Right now, we're sitting at 4 equations and 7 unknowns ($$r_P,z_S,z_A,z_B,z_C,z_D,D_D$$). That's close but we're not there yet. We can play around with the formulas for $$D_A$$ and $$D_B$$ because they're values are known. $$D_A^2+32 = 49+32=81=D_B^2$$ $$r_P^2+z_S^2-2z_Sz_A+32=r_P^2+z_S^2-2z_Sz_B$$ $$-2z_Sz_A+32=-2z_Sz_B$$ $$2z_Sz_B+32=2z_Sz_A$$ $$z_Sz_B+16=z_Sz_A$$ We can do the same thing for $$D_A$$ and $$D_C$$ as well as $$D_B$$ and $$D_C$$ $$z_Sz_C+36=z_Sz_A$$ $$z_Sz_C+20=z_Sz_B$$ If we solve all three for $$z_S$$, we can set them equal. $$z_S=16/(z_A-z_B)=36/(z_A-z_C)=20/(z_B-z_C)$$ $$z_S=4/(z_A-z_B)=9/(z_A-z_C)=5/(z_B-z_C)$$ $$\frac{1}{z_S}=\frac{z_A-z_B}{4}=\frac{z_A-z_C}{9}=\frac{z_B-z_C}{5}$$ This gives us the relationship $$5z_A-9z_B+4z_C=0$$

Let's look at the second observation. The formula for the surface area a spherical cap $$A_P$$ that is distance $$h$$ from the origin and the area of a circle $$A_C$$ are given by $$A_P=2\pi r_Ph$$ $$A_C=\pi r_C^2$$ We're told those are equal so we can drop the $$\pi$$ to get the equality $$r_C^2=2r_Ph$$

Unfortunately, this introduces only 1 new equation and 2 new unknowns. I think the solution will involve some trig to find $$h$$ based on $$r_P$$, $$z_S$$, and tangent lines but I don't have the brainpower for that right now.

I'm sure that the probes landing on opposite sides matters but I couldn't get it to do anything useful because it added more unknowns instead of removing them. Here's what I wrote for that section:

We also know that the probes landed on opposite sides of the sphere.
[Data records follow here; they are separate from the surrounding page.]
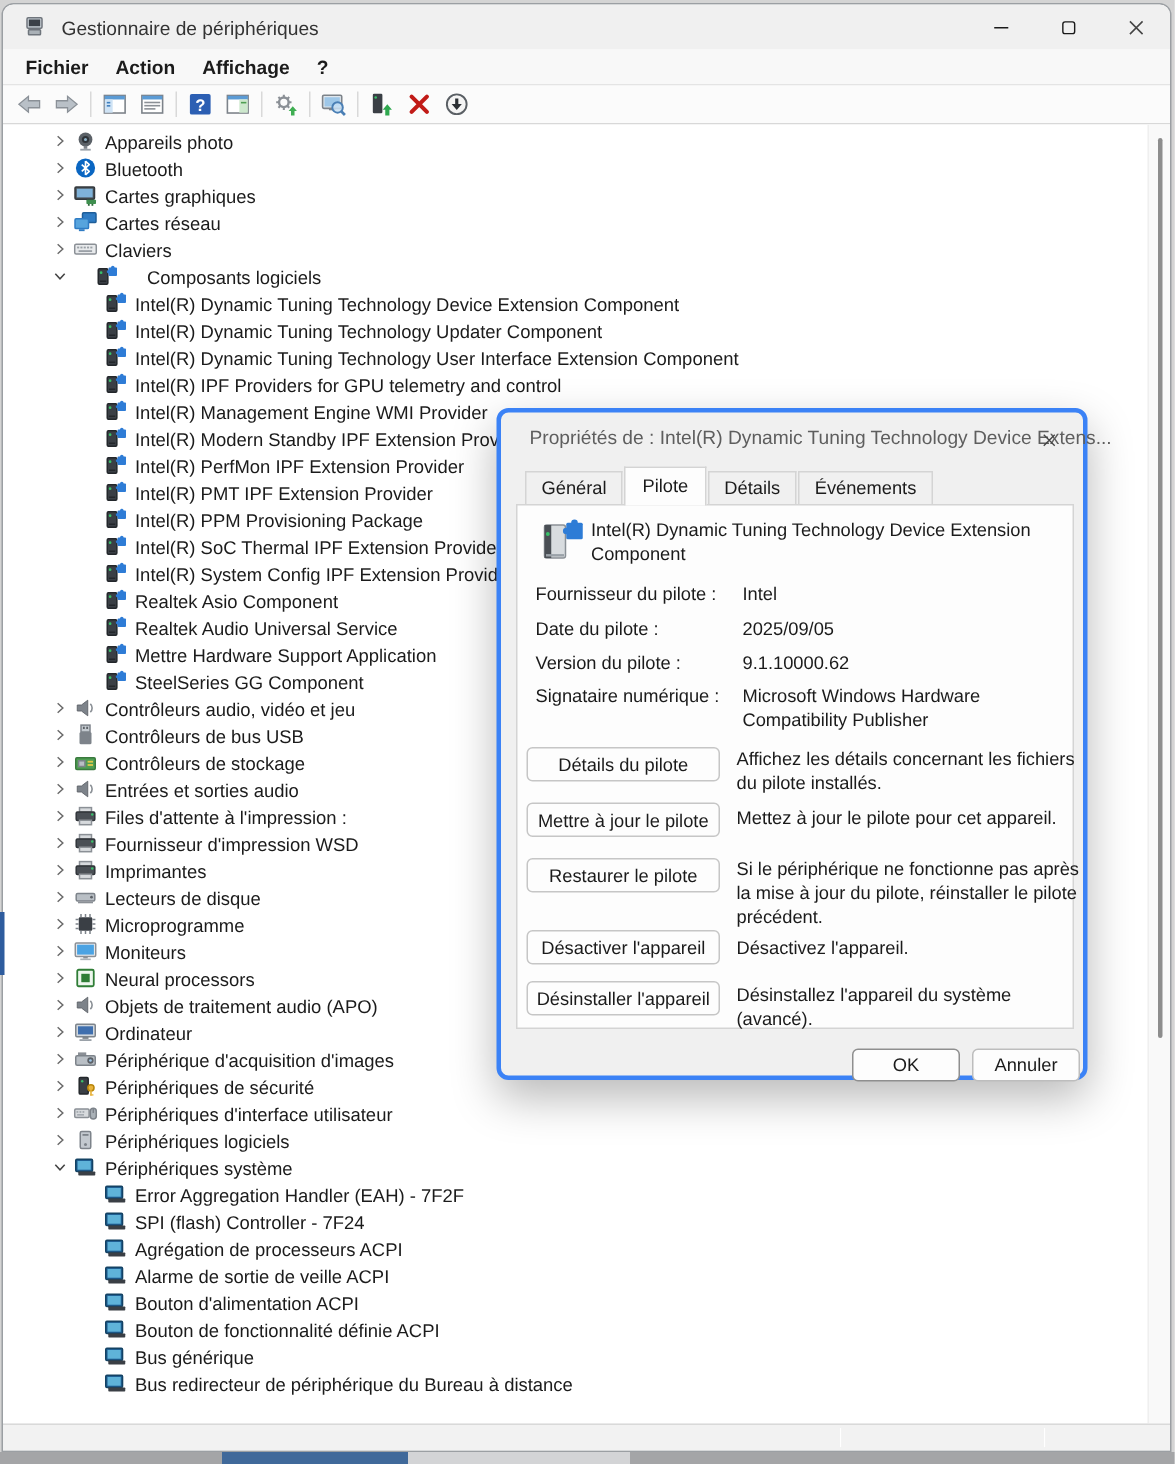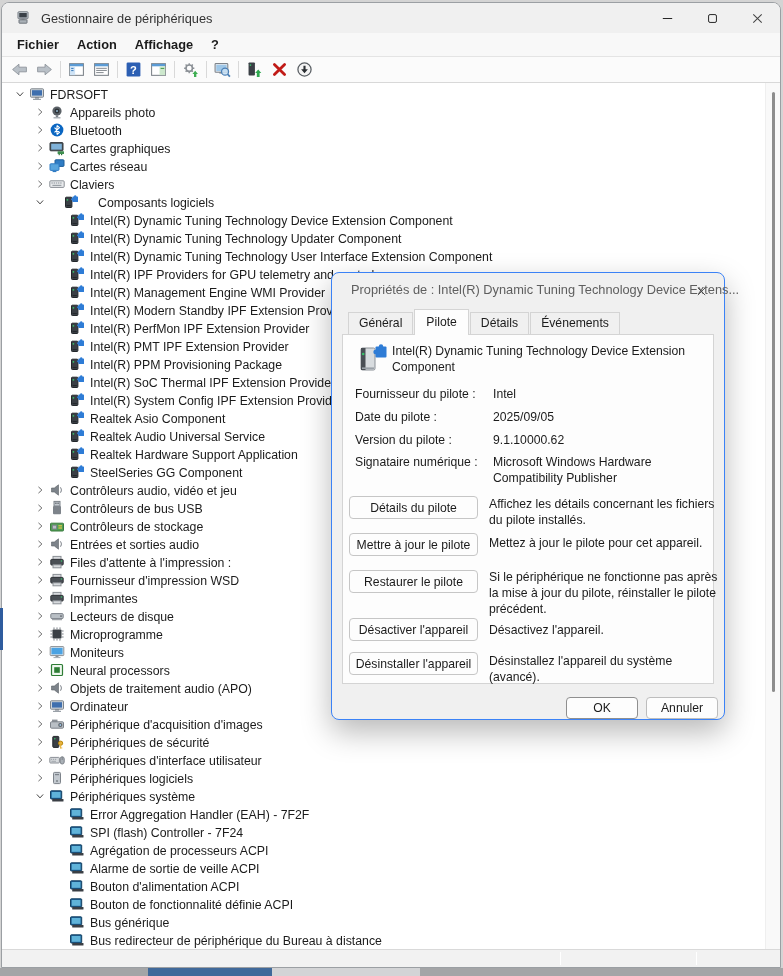"FDRSOFT" div.tree-row { html: <div> <span> <svg> <path></path> </svg> </span> <span> <svg> <rect></rect> <rect></rect> <rect></rect> <rect></rect> </svg> </span> <span>FDRSOFT</span> </div> -> none }
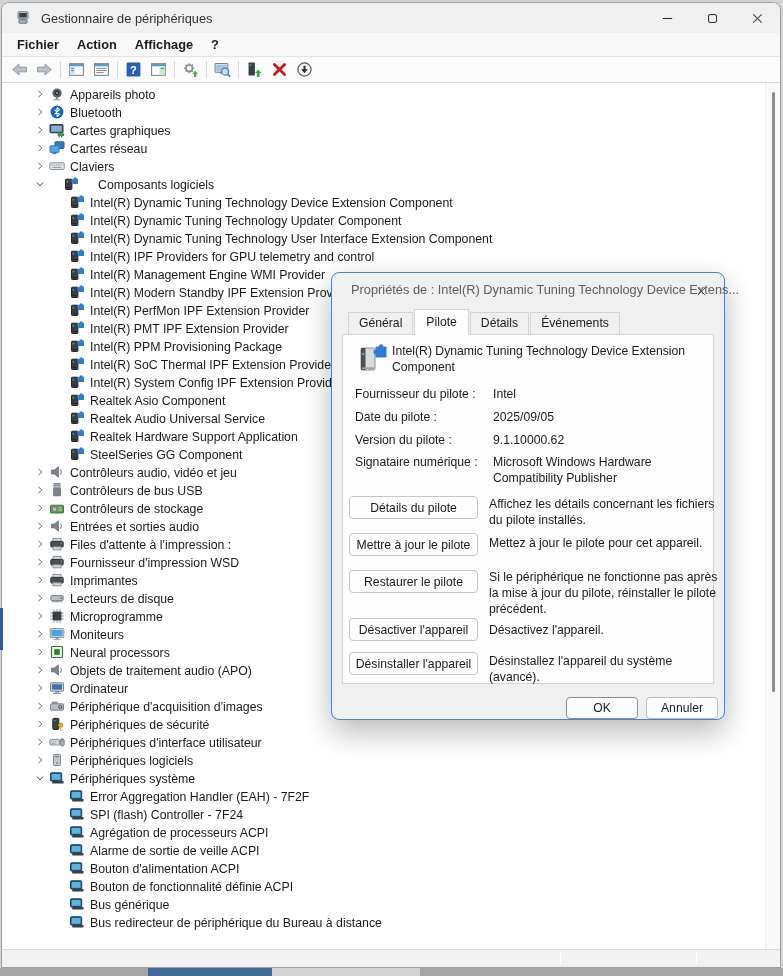"Propriétés de : Intel(R) Dynamic" #dialog { border: 1px solid #3b82f6 -> 3px solid #3b82f6 }
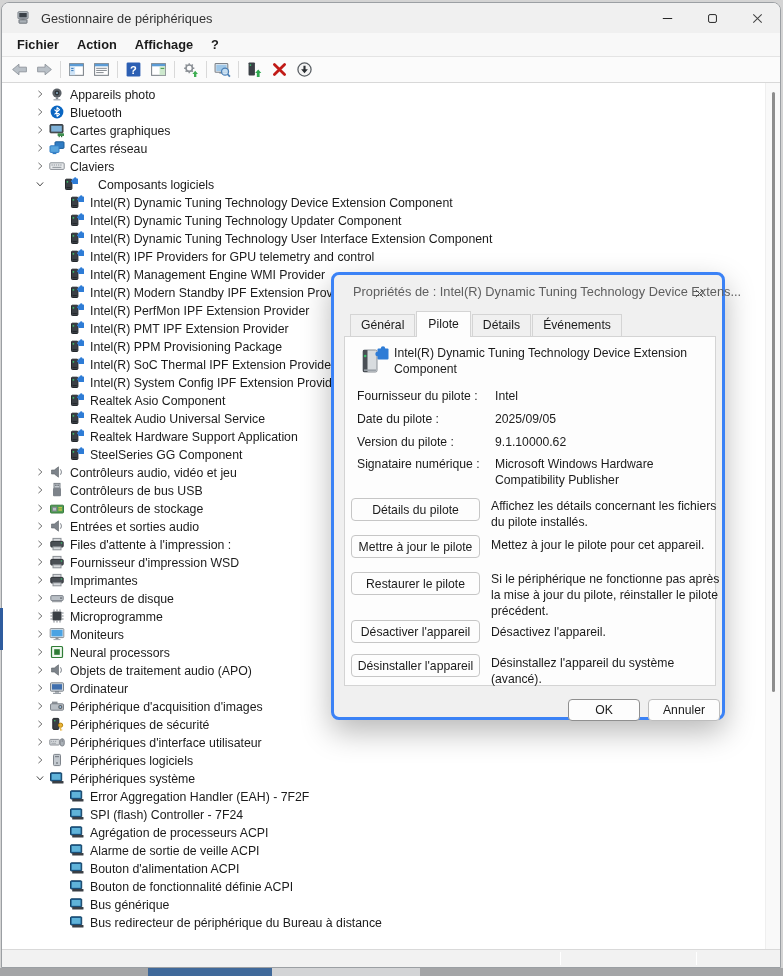"Realtek Hardware Support Application" span.tlabel { text: Realtek -> Mettre }
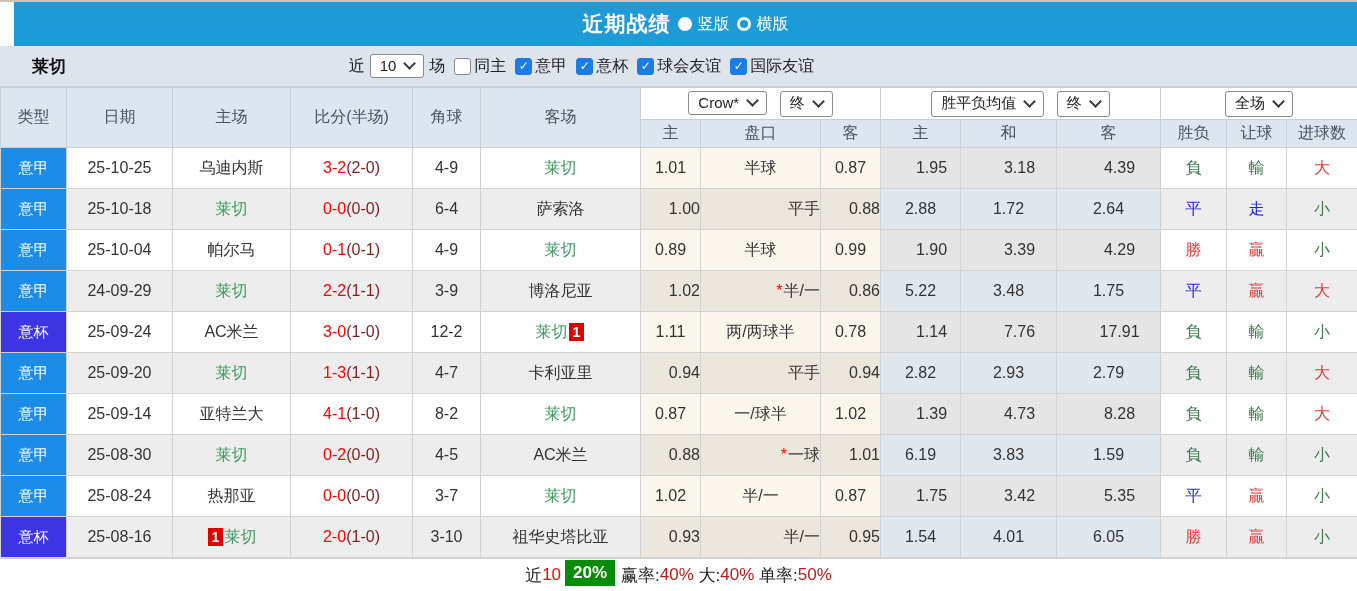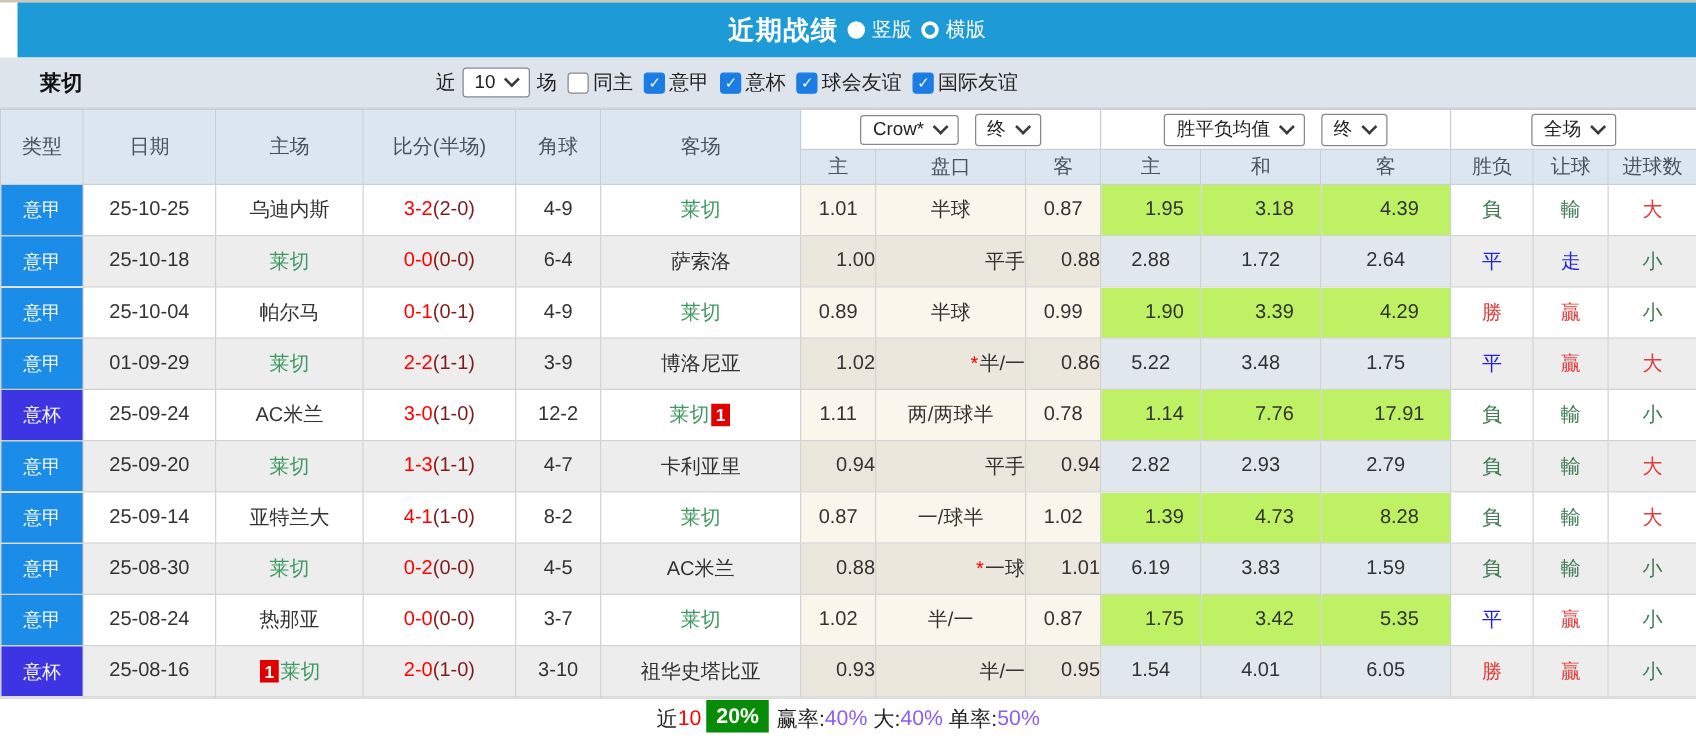"1.95" tr.odd td.eu { background: #bef264 -> #e5e5e5 }
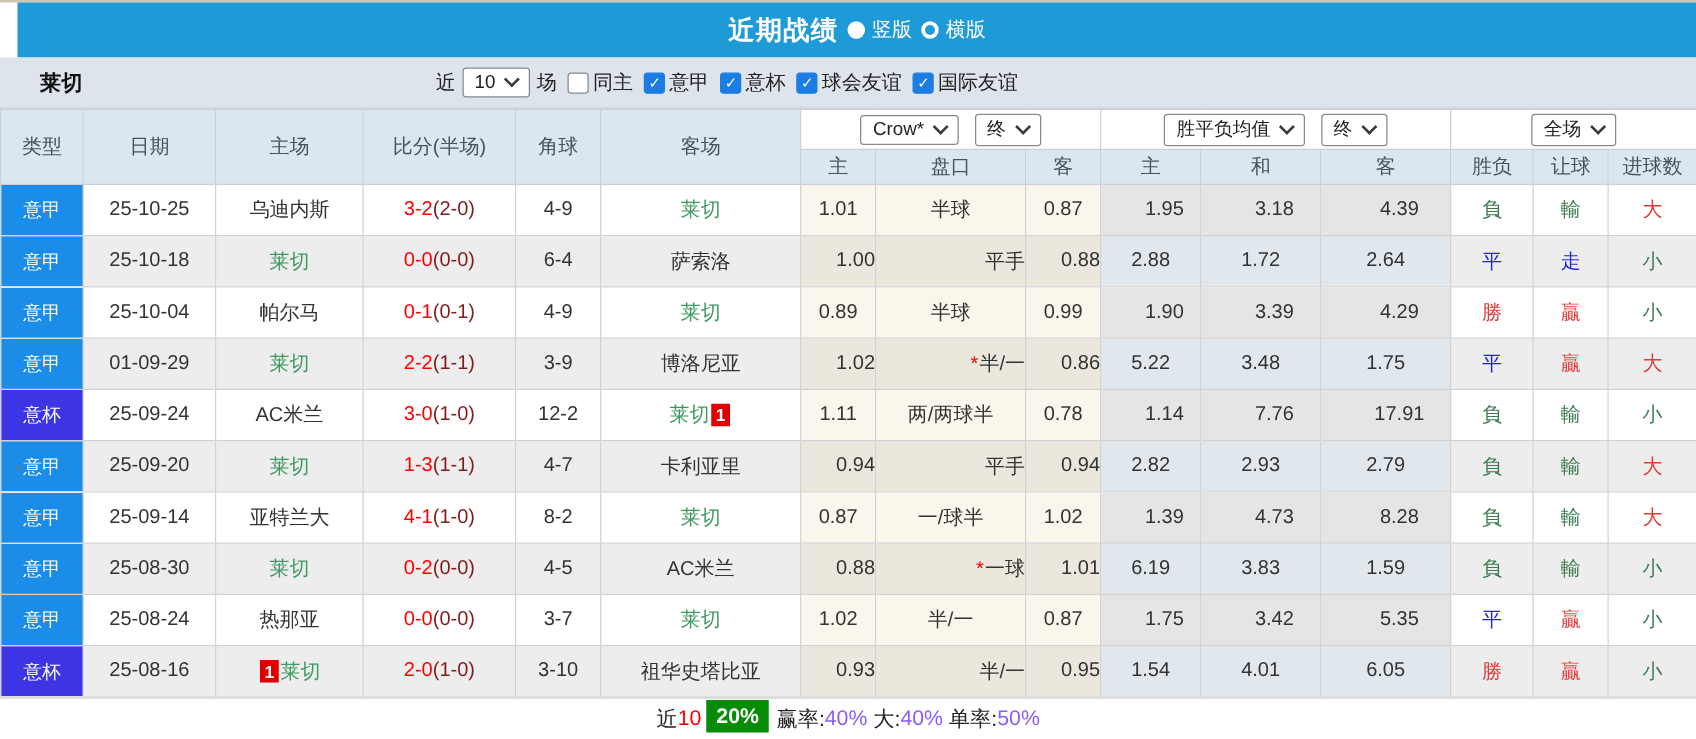"01-09-29" td { text: 01-09-29 -> 24-09-29 }
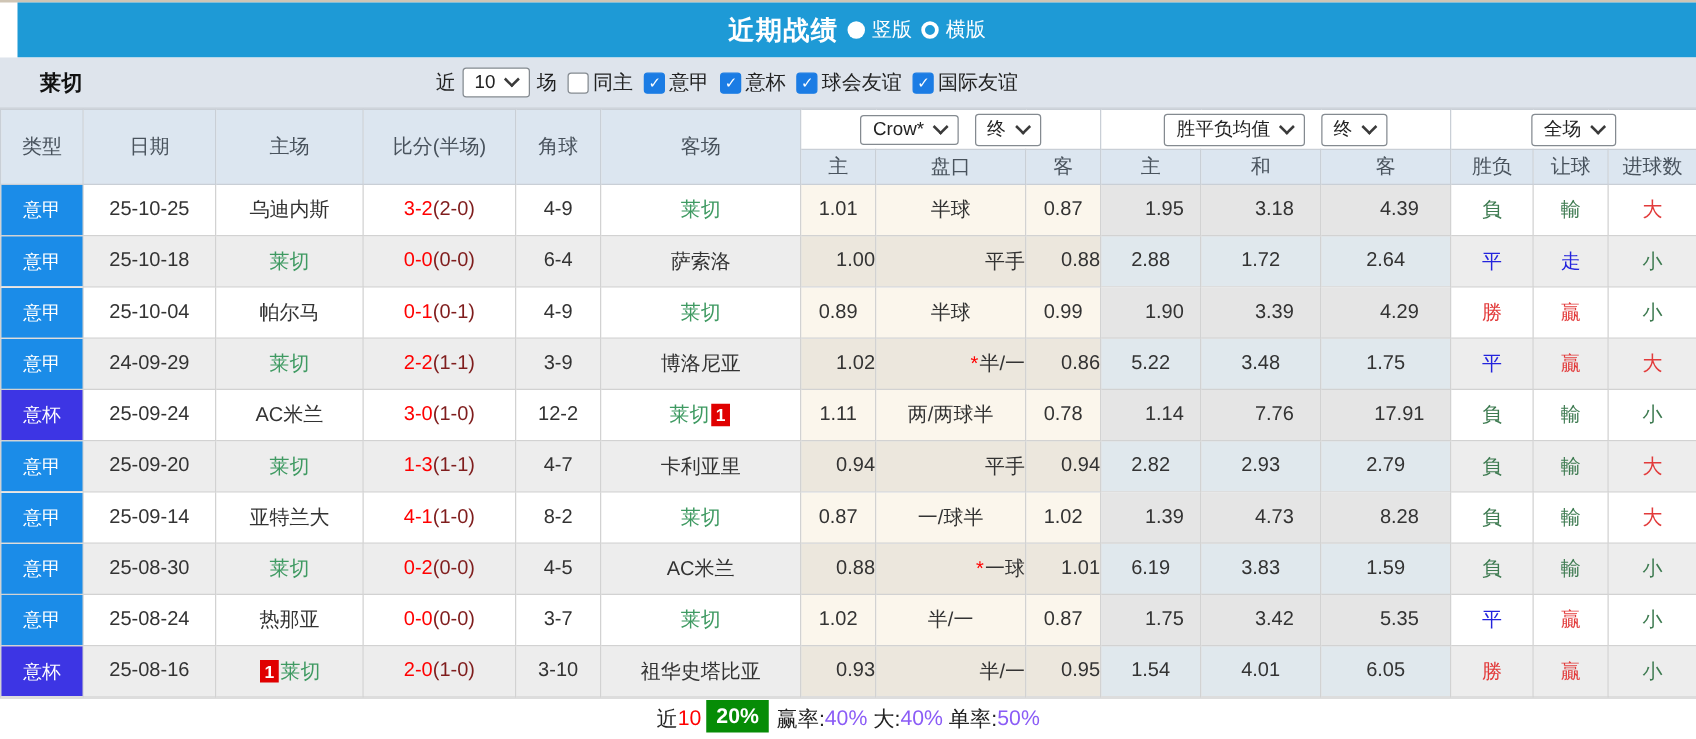"40%" .blue-num { color: #8b5cf6 -> #b91c1c }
That means the line connecting them passes through the center which means it is of length $$2r_P$$. That gives us the following for the distance between probe $$A$$ and $$B$$. (Here I have to assume that the first two distances are for the first two probes. If that's not the case, this section must be reworked.) $$2r_P=\sqrt{(x_A-x_B)^2+(y_A-y_B)^2+(z_A-z_B)^2}$$ $$2r_P=\sqrt{(x_A^2-2x_Ax_B+x_B^2)+(y_A^2-2y_Ay_B+y_B^2)+(z_A^2-2z_Az_B+z_B^2)}$$ $$2r_P=\sqrt{(x_A^2+y_A^2+z_A^2)+(x_B^2+y_B^2+z_B^2)-2(x_Ax_B+y_Ay_B+z_Az_B)}$$ $$2r_P=\sqrt{(r_P^2)+(r_P^2)-2(x_Ax_B+y_Ay_B+z_Az_B)}$$ $$2r_P=\sqrt{2r_P^2-2(x_Ax_B+y_Ay_B+z_Az_B)}$$ $$4r_P^2=\pm2(r_P^2-(x_Ax_B+y_Ay_B+z_Az_B))$$ $$r_P^2=\pm(x_Ax_B+y_Ay_B+z_Az_B)$$

(I'm not super-confident in how the $$\pm$$ comes in once you square both sides but I think it has to be considered somewhere.)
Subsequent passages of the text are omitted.